[Start of Attachment]
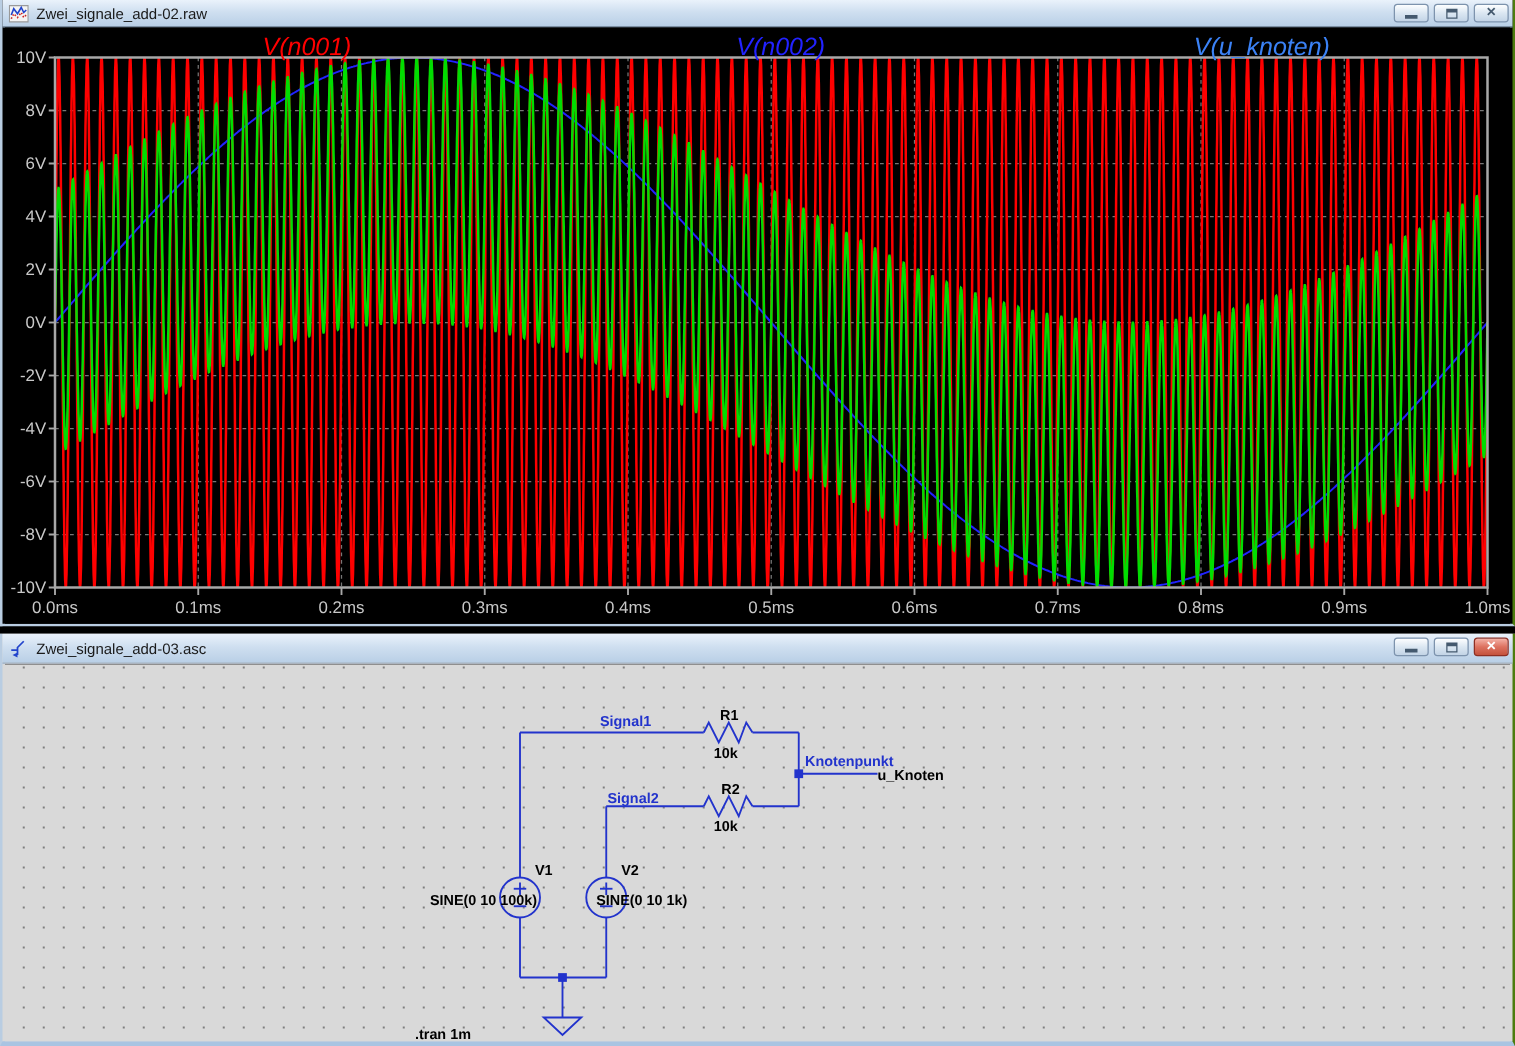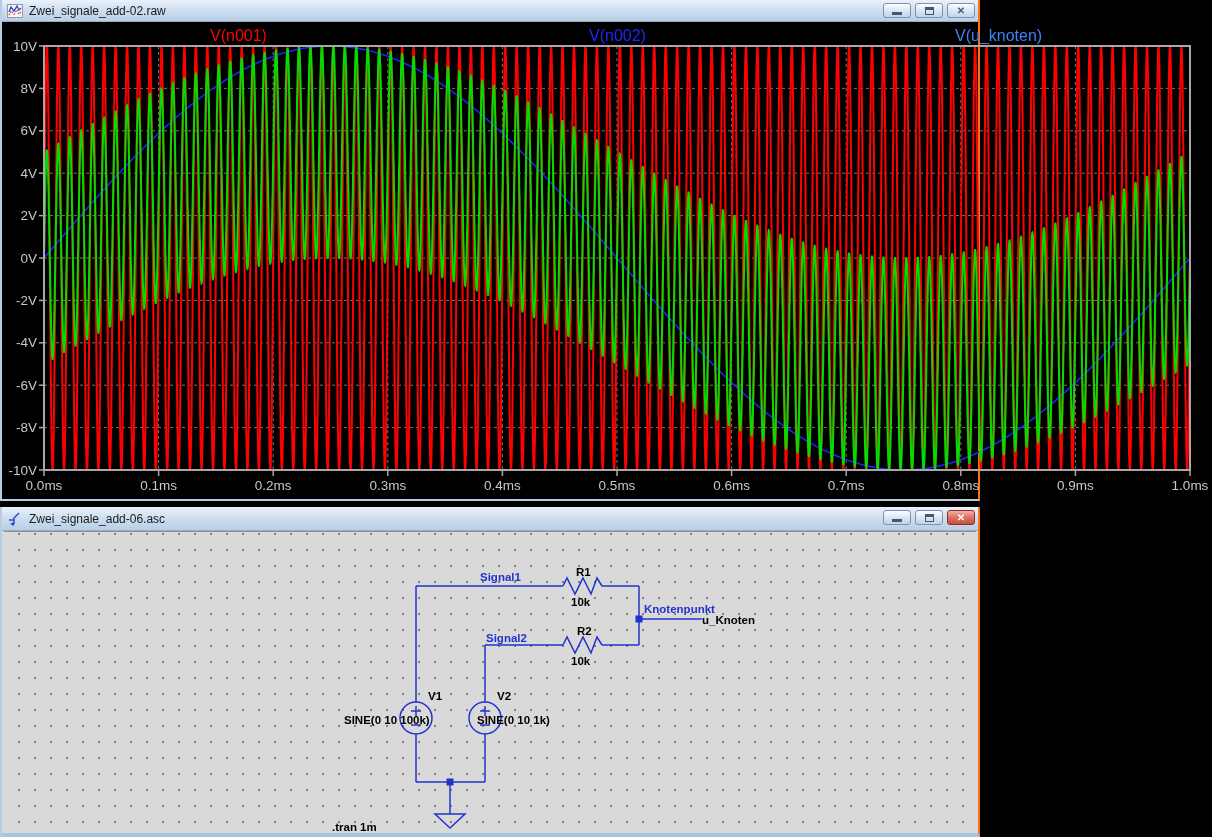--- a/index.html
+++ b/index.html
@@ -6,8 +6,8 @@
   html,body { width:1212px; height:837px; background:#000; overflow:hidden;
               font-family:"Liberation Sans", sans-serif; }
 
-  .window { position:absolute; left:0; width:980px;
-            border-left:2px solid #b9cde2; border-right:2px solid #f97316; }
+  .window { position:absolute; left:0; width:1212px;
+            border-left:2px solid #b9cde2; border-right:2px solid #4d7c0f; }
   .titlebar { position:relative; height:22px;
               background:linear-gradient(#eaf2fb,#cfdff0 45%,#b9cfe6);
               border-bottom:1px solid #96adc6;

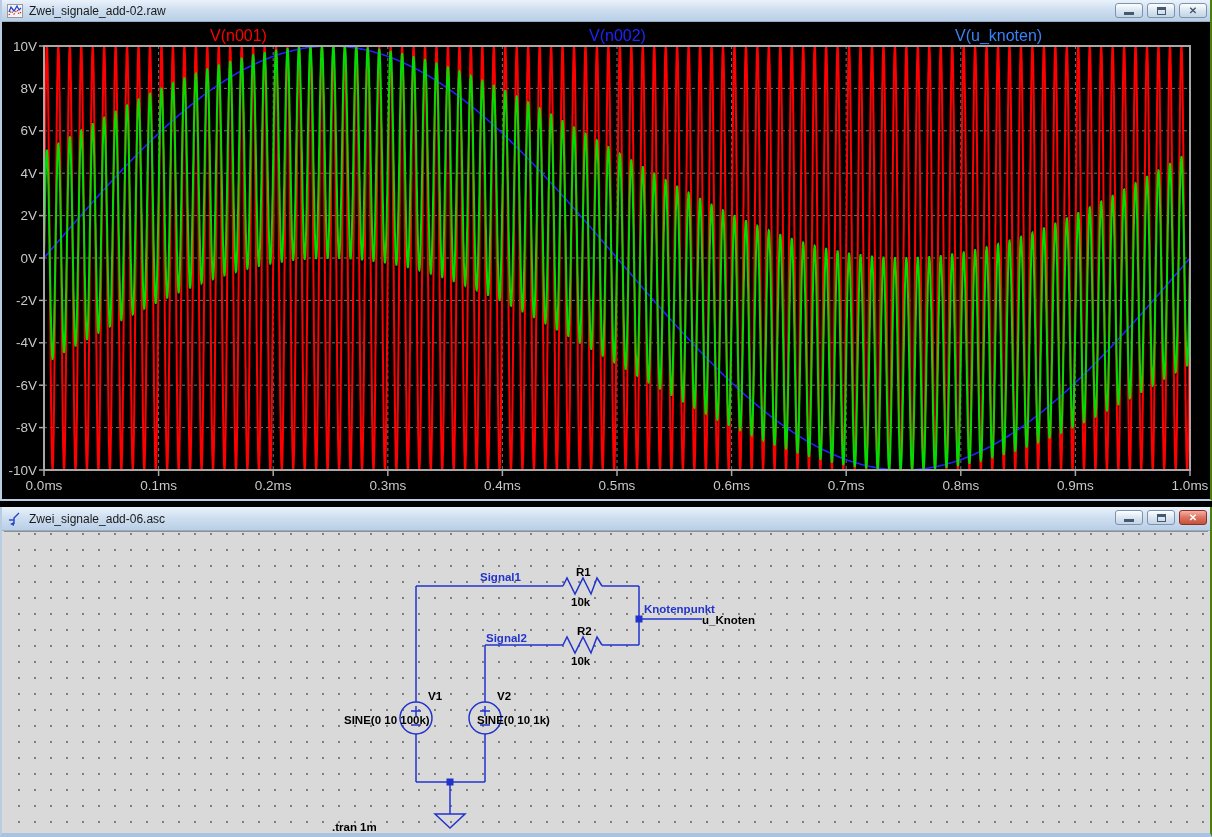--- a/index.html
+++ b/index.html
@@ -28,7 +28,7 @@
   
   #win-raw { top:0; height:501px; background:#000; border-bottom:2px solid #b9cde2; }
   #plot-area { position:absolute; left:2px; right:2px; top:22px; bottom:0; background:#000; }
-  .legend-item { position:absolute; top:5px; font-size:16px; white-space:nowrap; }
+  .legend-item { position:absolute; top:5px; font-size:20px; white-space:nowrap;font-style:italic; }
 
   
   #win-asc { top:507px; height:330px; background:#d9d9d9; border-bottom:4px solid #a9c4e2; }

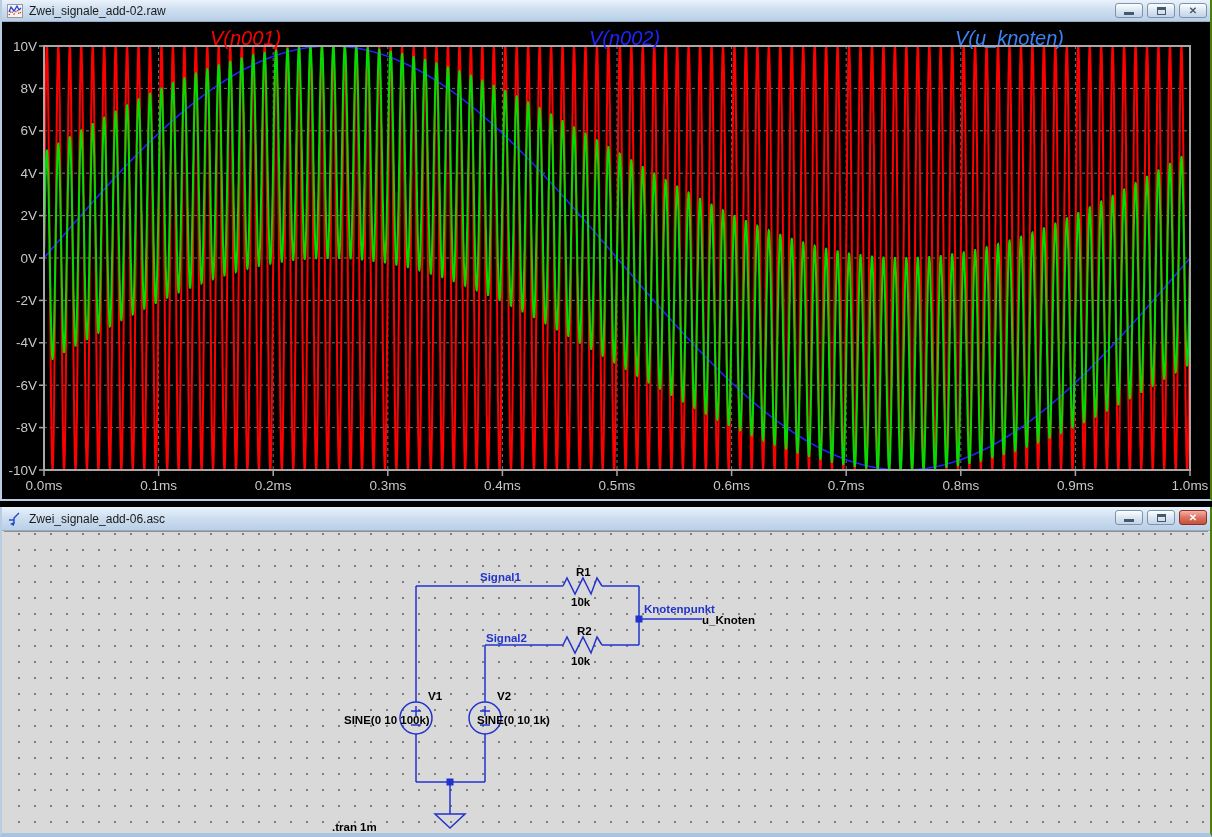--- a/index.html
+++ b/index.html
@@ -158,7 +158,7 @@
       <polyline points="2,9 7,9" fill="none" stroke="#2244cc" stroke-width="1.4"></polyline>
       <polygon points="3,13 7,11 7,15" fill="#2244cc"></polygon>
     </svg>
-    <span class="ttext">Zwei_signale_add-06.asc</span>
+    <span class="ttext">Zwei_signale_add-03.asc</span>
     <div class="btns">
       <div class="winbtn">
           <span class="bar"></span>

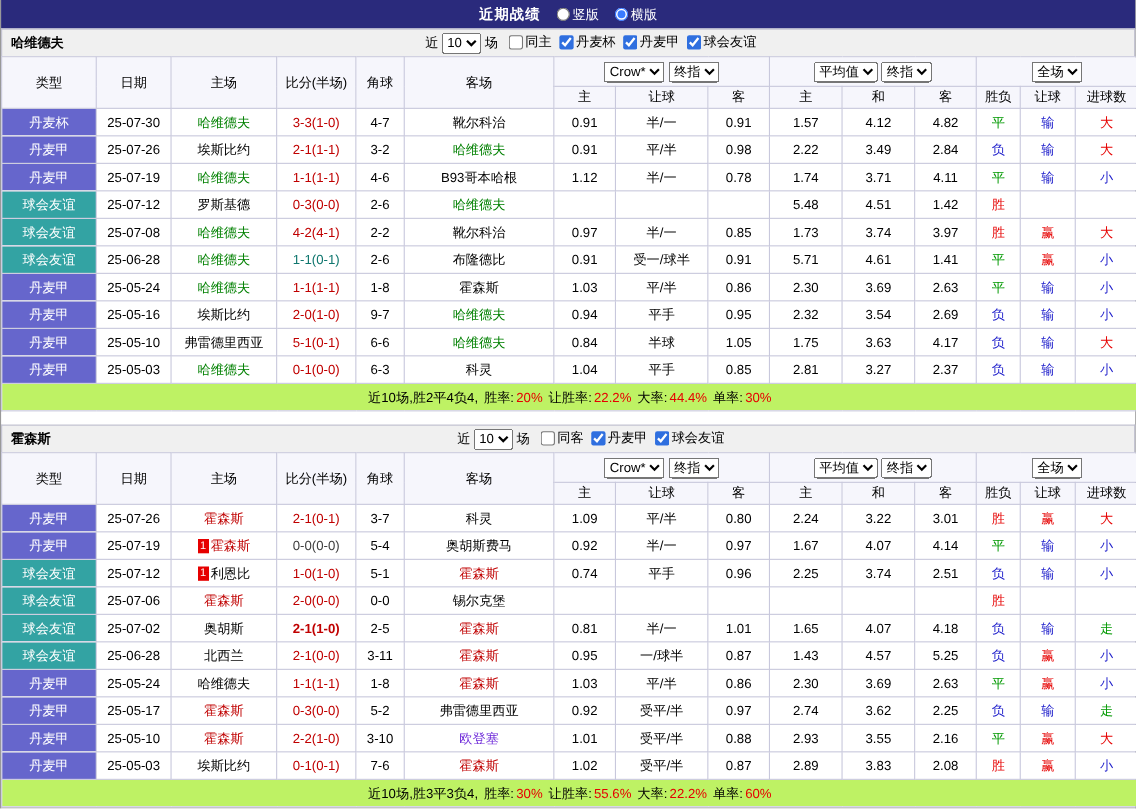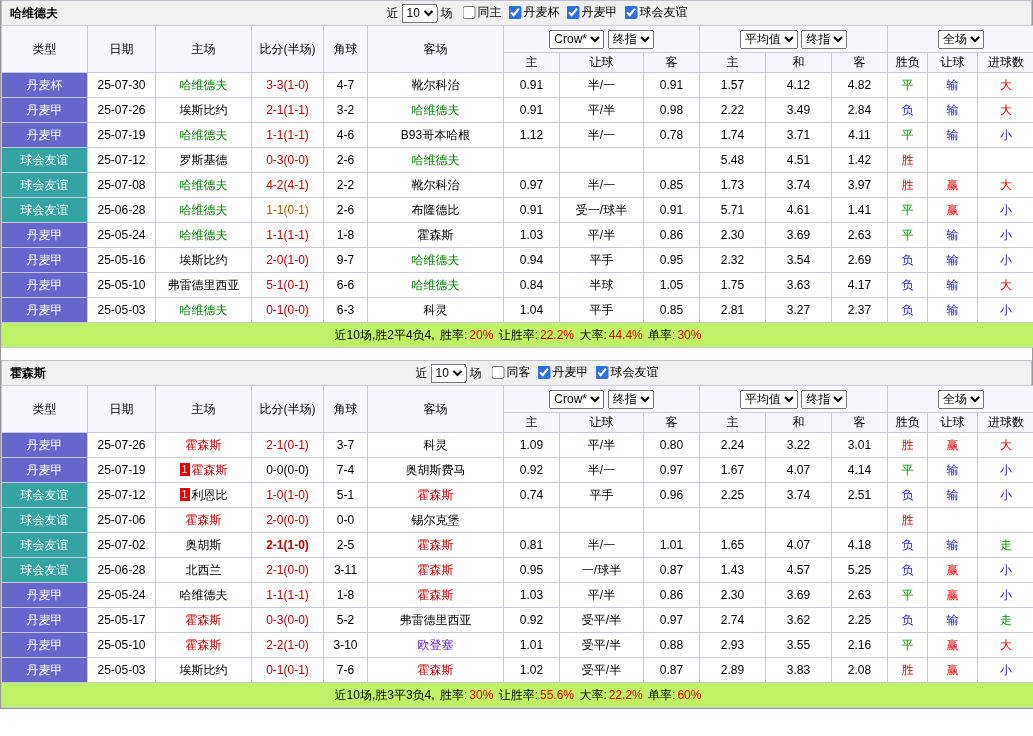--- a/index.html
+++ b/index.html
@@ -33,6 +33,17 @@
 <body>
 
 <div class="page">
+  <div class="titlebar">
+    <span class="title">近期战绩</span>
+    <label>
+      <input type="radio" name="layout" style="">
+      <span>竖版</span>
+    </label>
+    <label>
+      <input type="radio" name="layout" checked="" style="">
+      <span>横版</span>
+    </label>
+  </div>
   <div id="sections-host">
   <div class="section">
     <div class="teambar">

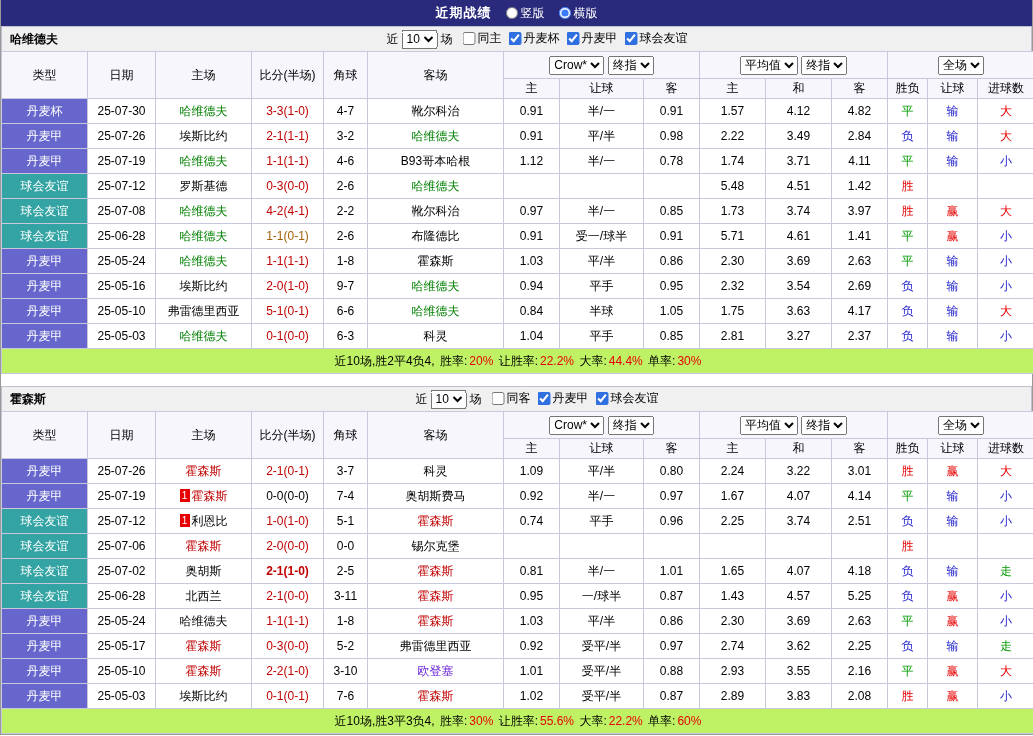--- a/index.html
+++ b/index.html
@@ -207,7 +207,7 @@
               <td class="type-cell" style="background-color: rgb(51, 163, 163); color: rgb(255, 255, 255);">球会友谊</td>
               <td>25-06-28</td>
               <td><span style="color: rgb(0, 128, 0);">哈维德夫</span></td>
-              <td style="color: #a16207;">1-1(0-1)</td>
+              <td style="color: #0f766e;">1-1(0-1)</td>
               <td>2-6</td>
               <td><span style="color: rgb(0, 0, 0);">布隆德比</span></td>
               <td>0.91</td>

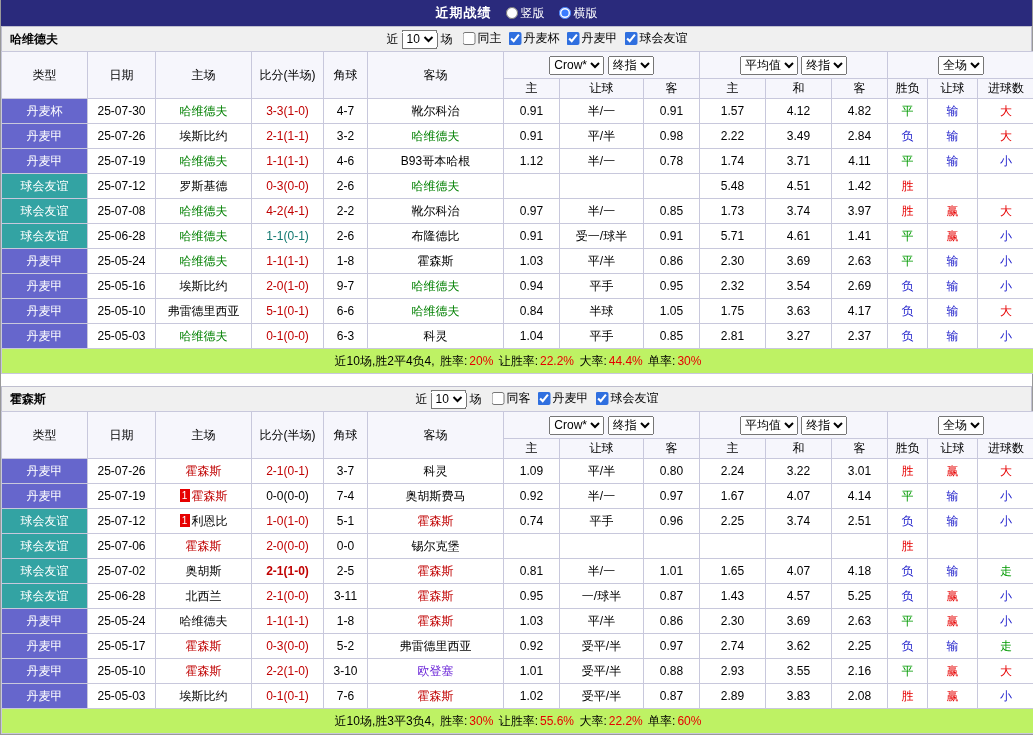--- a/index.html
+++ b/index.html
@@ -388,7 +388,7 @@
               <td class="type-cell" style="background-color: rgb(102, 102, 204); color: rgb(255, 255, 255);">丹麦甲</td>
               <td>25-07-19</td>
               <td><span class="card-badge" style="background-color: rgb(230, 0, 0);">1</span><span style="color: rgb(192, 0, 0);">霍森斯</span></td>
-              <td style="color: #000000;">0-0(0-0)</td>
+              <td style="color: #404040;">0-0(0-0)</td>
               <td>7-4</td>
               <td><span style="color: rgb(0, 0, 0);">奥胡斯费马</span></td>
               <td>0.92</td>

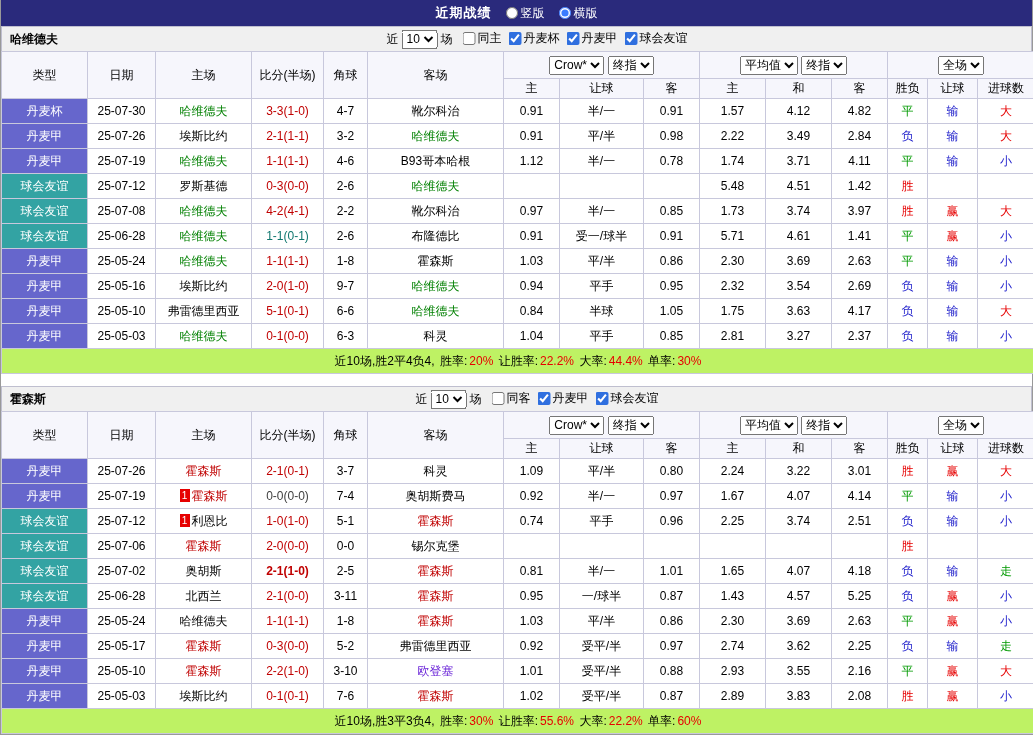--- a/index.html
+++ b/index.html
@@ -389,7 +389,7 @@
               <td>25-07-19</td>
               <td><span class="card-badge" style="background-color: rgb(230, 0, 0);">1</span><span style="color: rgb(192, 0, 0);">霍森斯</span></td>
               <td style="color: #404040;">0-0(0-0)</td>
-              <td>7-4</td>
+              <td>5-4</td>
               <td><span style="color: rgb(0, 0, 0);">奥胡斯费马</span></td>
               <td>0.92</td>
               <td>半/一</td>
[End of Attachment]
_REQUIRED ACTION_
Search the records for the string "solid" and, wherever a line contains it, please copy that line.

_RESPONSE BELOW_
-            border-left:2px solid #b9cde2; border-right:2px solid #f97316; }
+            border-left:2px solid #b9cde2; border-right:2px solid #4d7c0f; }
               border-bottom:1px solid #96adc6;
   #win-raw { top:0; height:501px; background:#000; border-bottom:2px solid #b9cde2; }
   #win-asc { top:507px; height:330px; background:#d9d9d9; border-bottom:4px solid #a9c4e2; }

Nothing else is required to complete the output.